A fire that severely damaged a BC Housing residence at Aspen Court in Princeton earlier this month was human-caused, according to Princeton Volunteer Fire Chief Rob Banks.
“It could have been something like someone smoking, something along those lines,” he said in an interview with the Spotlight.
Banks stressed there was nothing building-related that contributed to the blaze.
“All the wiring was in pristine shape,” he said.
“Initially our job is to put the fire out. We try to preserve evidence, and it makes it easier to go back and look.”
The blaze sparked Jan. 2 at about 1:30 p.m. and residents were home at the time.
One man was treated for smoke inhalation but refused to be transported to hospital.
Becky Vermette, executive director of Princeton and District Community Services Society which manages the building, said the fire caused approximately $30,000 damage.
Aspen Court is comprised of 15 three-bedroom affordable housing units.
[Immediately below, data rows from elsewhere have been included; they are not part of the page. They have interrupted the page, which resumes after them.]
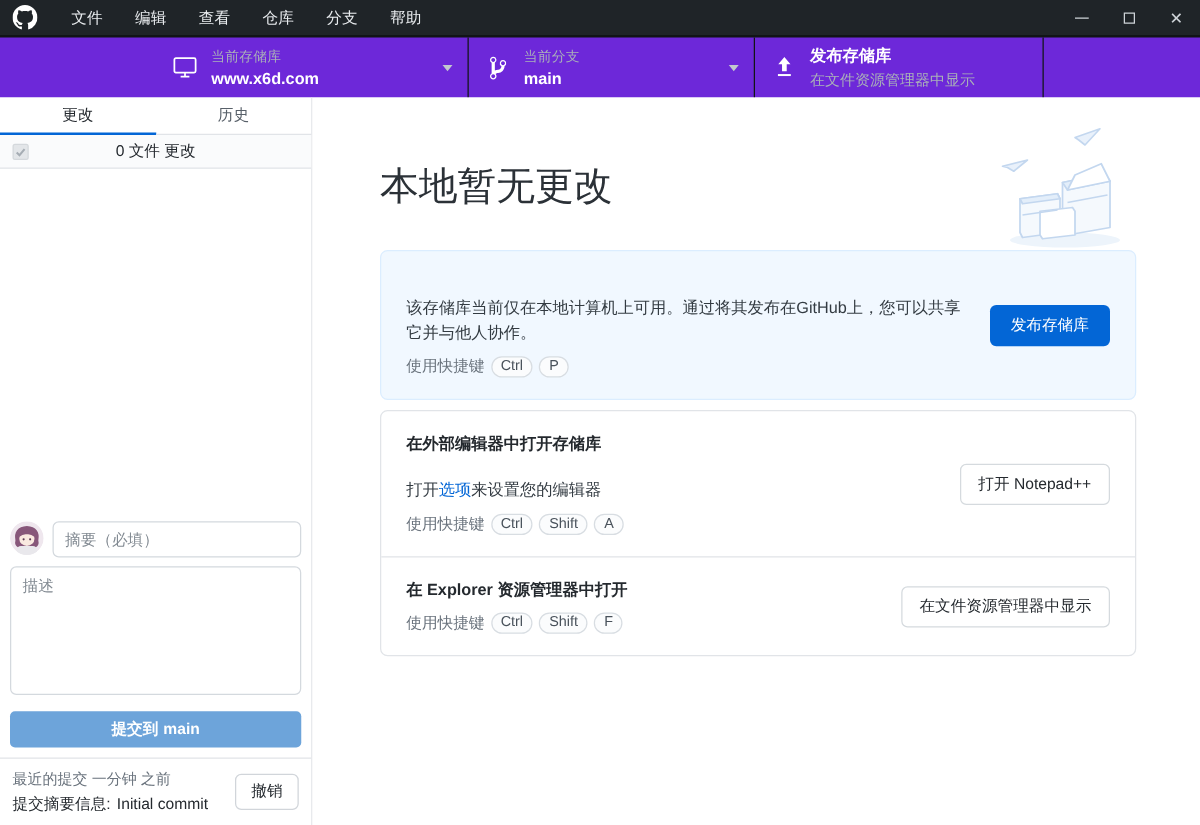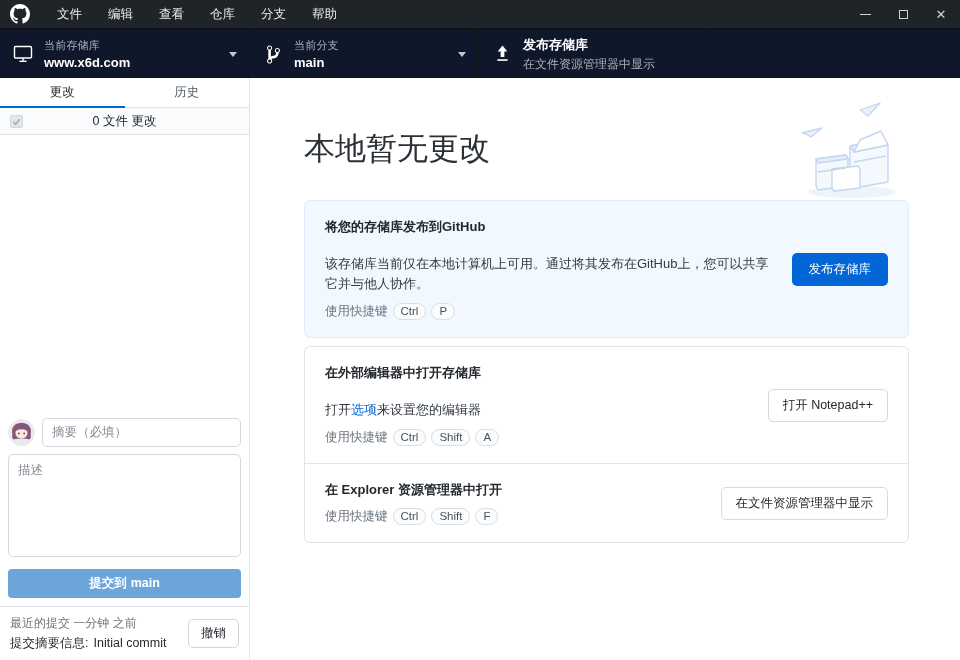--- a/index.html
+++ b/index.html
@@ -19,7 +19,7 @@
   .close-glyph { font-size:13px; line-height:1; }
 
   
-  .toolbar { height:50px; background:#0f172a; border-top:2px solid #111417; display:flex; }
+  .toolbar { height:50px; background:#6d28d9; border-top:2px solid #111417; display:flex;justify-content:center; }
   .tb-sec { display:flex; align-items:center; padding:0 12px; border-right:1px solid #111417; cursor:pointer; }
   .tb-sec.repo { width:250px; } .tb-sec.branch { width:229px; } .tb-sec.publish { width:231px; }
   .tb-icon { width:22px; color:#fff; flex:none; display:flex; align-items:center; justify-content:center; }

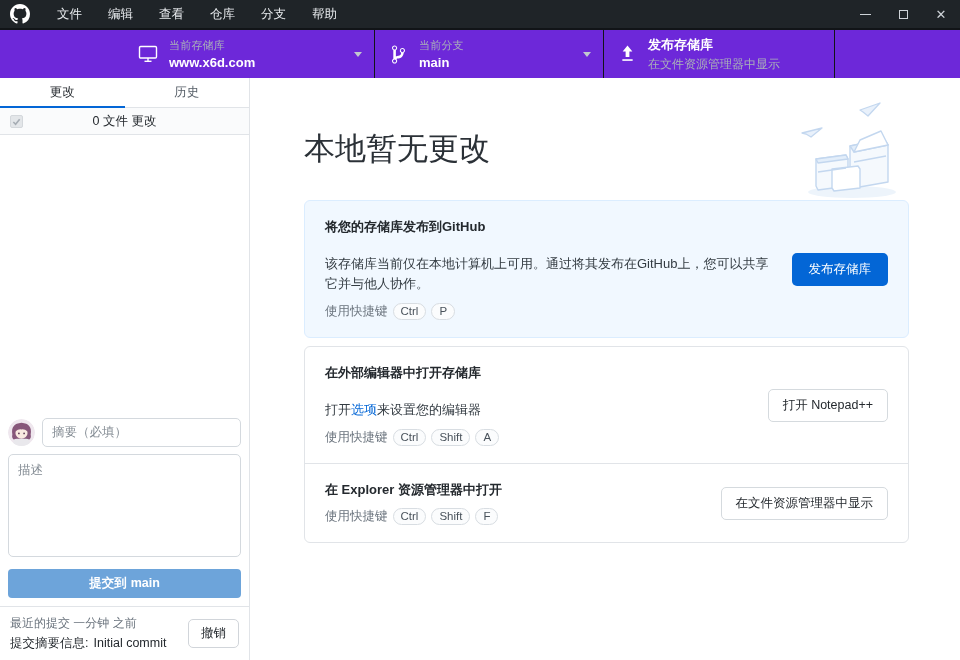--- a/index.html
+++ b/index.html
@@ -221,7 +221,6 @@
 
       <div class="card card-primary">
         <div class="card-text">
-          <div class="card-title">将您的存储库发布到GitHub</div>
           <div class="card-desc">该存储库当前仅在本地计算机上可用。通过将其发布在GitHub上，您可以共享它并与他人协作。</div>
           <div class="shortcut">
             <span>使用快捷键</span>

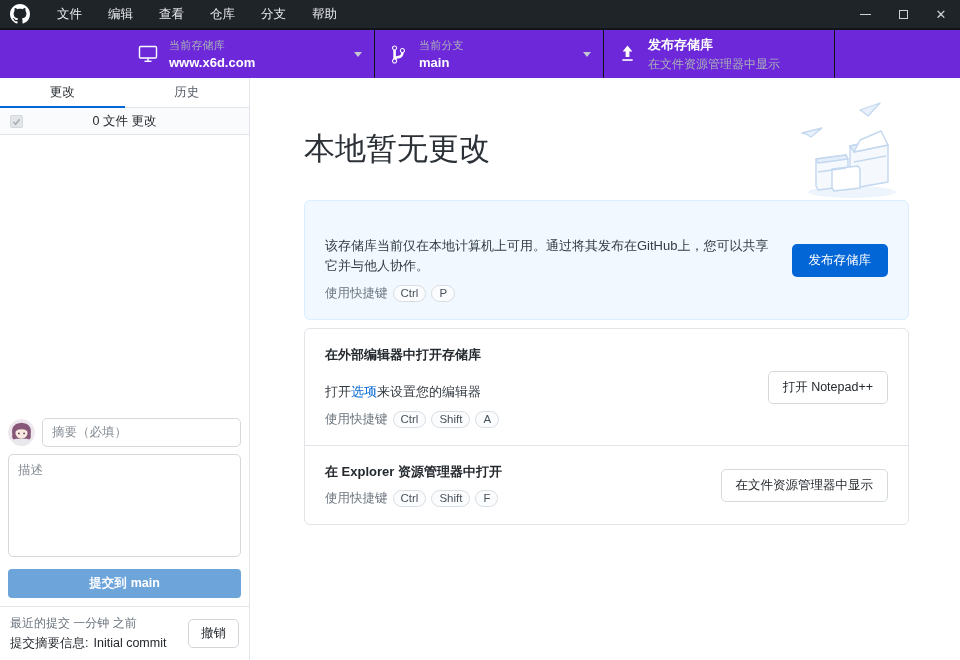--- a/index.html
+++ b/index.html
@@ -44,7 +44,7 @@
   .files-label { flex:1; text-align:center; font-size:12.5px; color:#24292e; }
   .sidebar-fill { flex:1; }
   .commit-form { padding:8px; flex:none; }
-  .summary-row { display:flex; align-items:center; gap:7px;font-family:Liberation Serif, serif; }
+  .summary-row { display:flex; align-items:flex-start; gap:7px; }
   .avatar { width:27px; height:27px; border-radius:50%; overflow:hidden; flex:none; }
   .summary-input { flex:1; height:29px; border:1px solid #d4d9de; border-radius:5px; padding:0 9px; font-size:12.5px; color:#24292e; outline:none; font-family:inherit; }
   .summary-input::placeholder, .desc-area::placeholder { color:#828a92; }

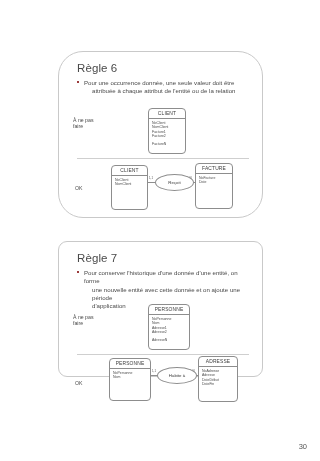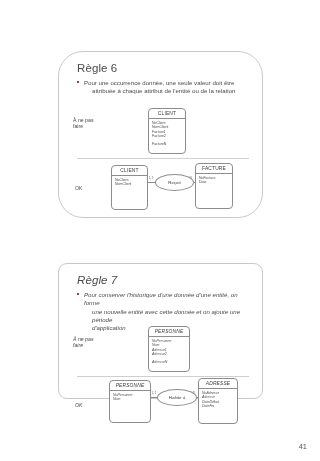--- a/index.html
+++ b/index.html
@@ -23,7 +23,7 @@
     box-sizing:border-box;
   }
   #slide-1{top:51px;height:167px;border-radius:25px;}
-  #slide-2{top:263px;height:136px;font-style:italic;}
+  #slide-2{top:241px;height:136px;}
 
   .slide-title{
     position:absolute;

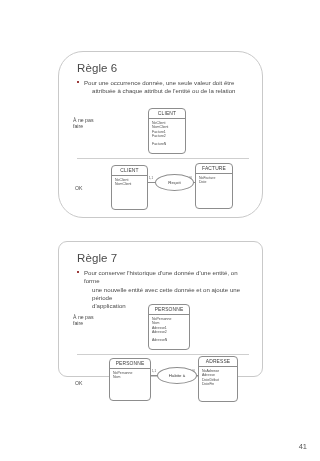--- a/index.html
+++ b/index.html
@@ -263,7 +263,7 @@
     </div>
   </div>
 
-  <div class="page-number">41</div>
+  <div class="page-number">30</div>
 
 </div>
 

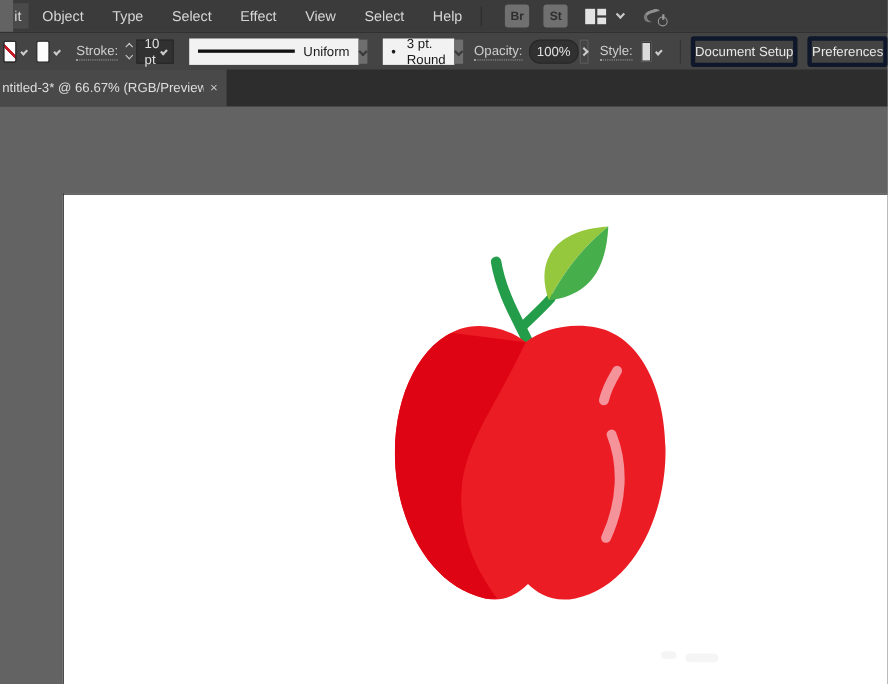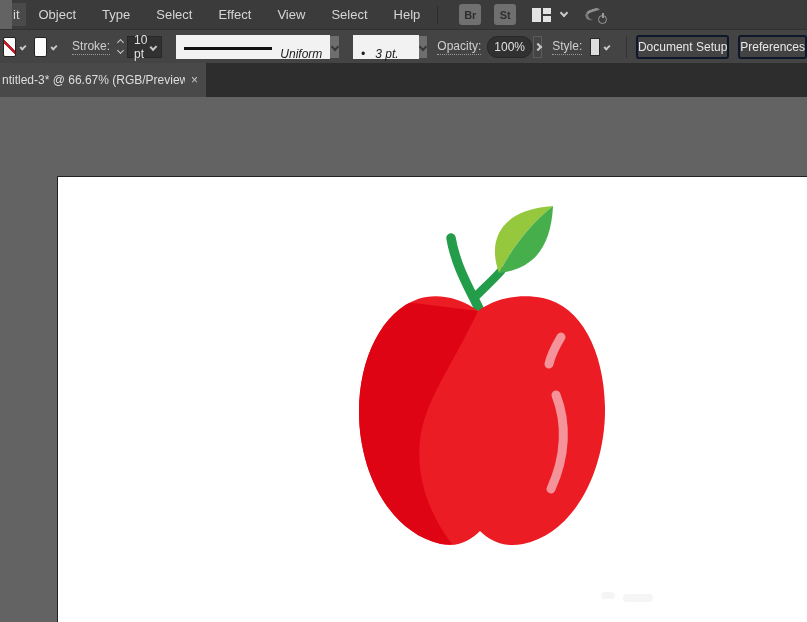--- a/index.html
+++ b/index.html
@@ -46,8 +46,8 @@
   .dark-field { background:#313131; border:1px solid #272727; color:#e0e0e0; height:22px;
                 display:flex; align-items:center; padding:0 6px; }
   .field-10pt { width:58px; justify-content:space-between; }
-  .white-dd { background:#f2f2f2; color:#1a1a1a; height:22px; display:flex; 
-              padding:12px 8px; margin-left:14px;font-style:italic; }
+  .white-dd { background:#f2f2f2; color:#1a1a1a; height:22px; display:flex; align-items:center;
+              padding:12px 8px; margin-left:14px; }
   .white-dd .line { width:88px; height:3px; background:#111; margin-right:8px; }
   .dd-chevbox { width:18px; height:22px; background:#6e6e6e; display:flex; align-items:center;
                 justify-content:center; }

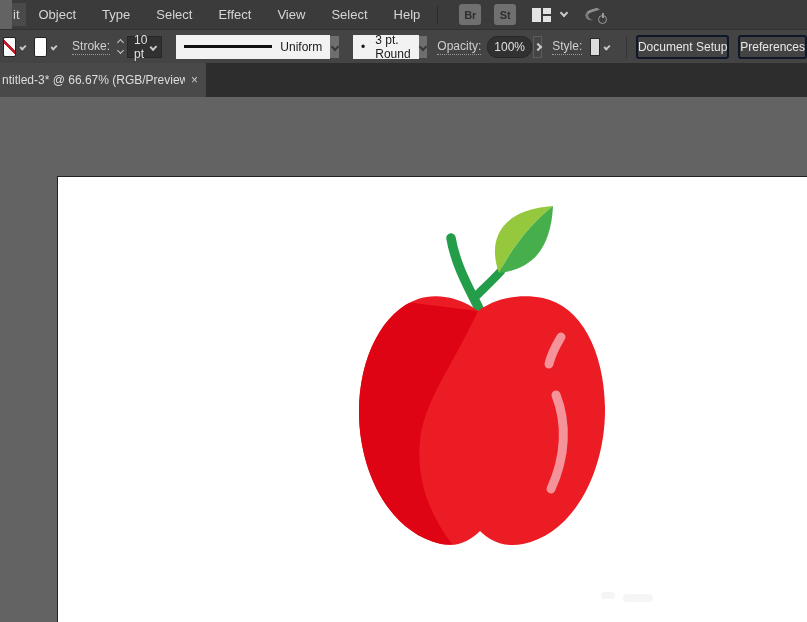--- a/index.html
+++ b/index.html
@@ -55,7 +55,7 @@
   .gt-btn { width:17px; height:22px; border:1px solid #5c5c5c; display:flex; align-items:center;
             justify-content:center; margin-left:1px; }
   .style-swatch { width:17px; height:18px; background:#dcdcdc; border:1px solid #2a2a2a; margin-left:4px; }
-  .bar-btn { background:#434343; border:2px solid #0f172a; border-radius:3px; color:#e8e8e8;
+  .bar-btn { background:#434343; border:4px solid #0f172a; border-radius:3px; color:#e8e8e8;
              font-size:12px; padding:3px 0; margin-left:9px; white-space:nowrap; }
   .ctrl-sep { width:1px; height:22px; background:#333; margin-left:12px; }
“We were extremely impressed with the quick action of the fire department which prevented the fire from spreading to neighboring units. We were also happy to hear from the fire department that construction of the units controlled and limited the fire from spreading,” Vermette told the Spotlight.
Two days following the fire, a break-in occurred at the burned home.
“The temporary loss of another affordable housing unit for Princeton is a big hit which was exacerbated by a break-in in the neighboring unit where someone broke through the wall to access a bedroom in the fire damaged unit causing us to temporarily lose another affordable home. This damage will be remediated in conjunction with the fire damaged unit. We are hopeful work will be completed quickly so these units are again available for the many families in need of housing right now.”